(Before-and-after change records)
▬▬▬▬▬▬

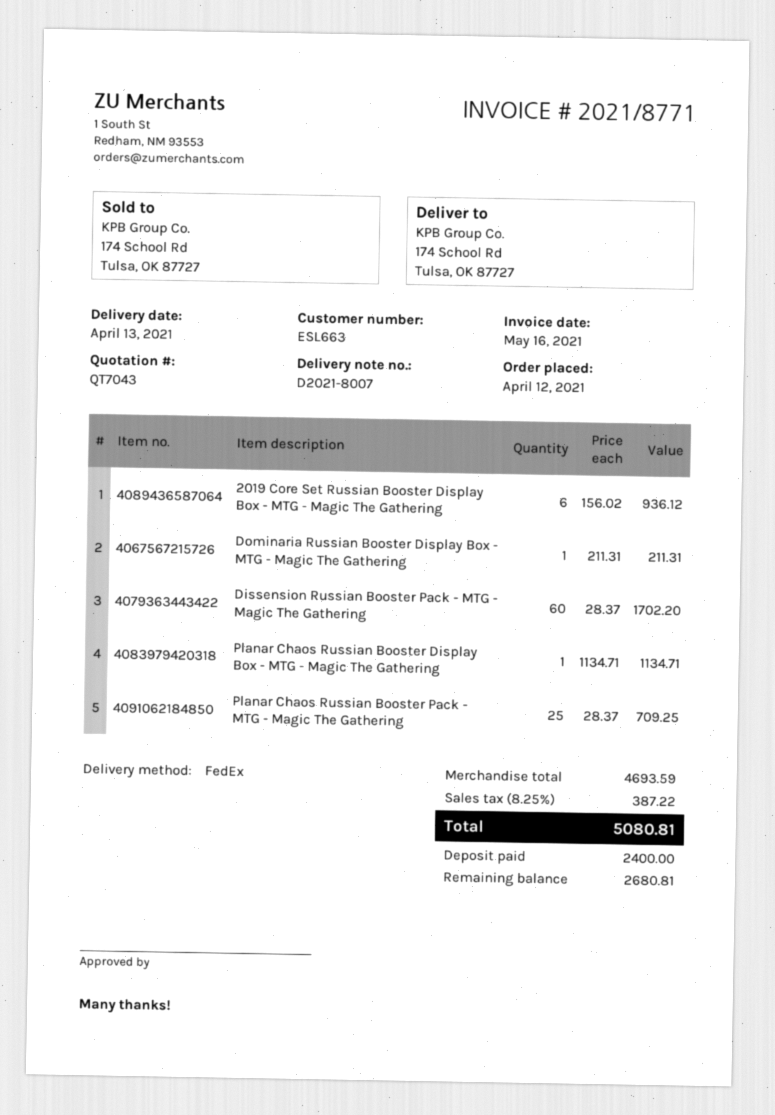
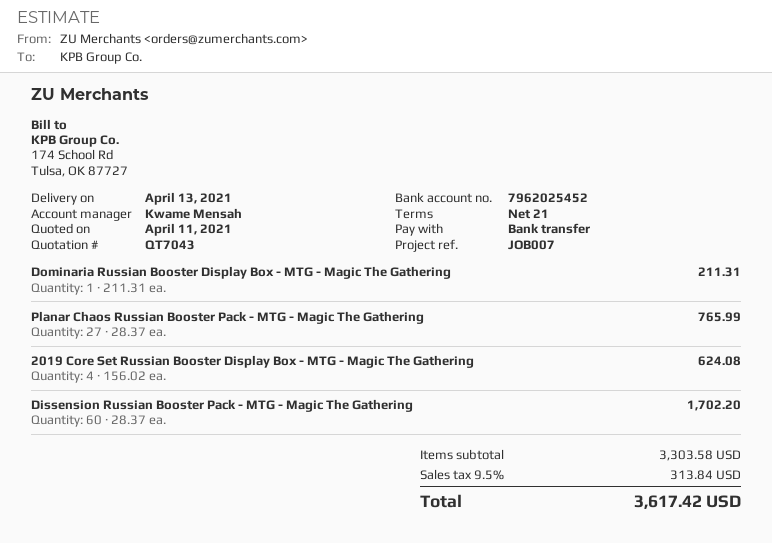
2019 Core Set Russian Booster Display Box - MTG - Magic The Gathering: 6 x 156.02 = 936.12 -> 4 x 156.02 = 624.08
Planar Chaos Russian Booster Display Box - MTG - Magic The Gathering: 1 x 1134.71 = 1134.71 -> none
Planar Chaos Russian Booster Pack - MTG - Magic The Gathering: 25 x 28.37 = 709.25 -> 27 x 28.37 = 765.99
subtotal: 4693.59 -> 3303.58
tax: 8.25% = 387.22 -> 9.5% = 313.84
total: 5080.81 -> 3617.42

▬▬▬▬▬▬

_HOW TO COMPLETE THIS TASK_. Tell how many lines in the entries above include the word "Display", and respond with the number alone.

_WRITTEN SOLUTION_. 2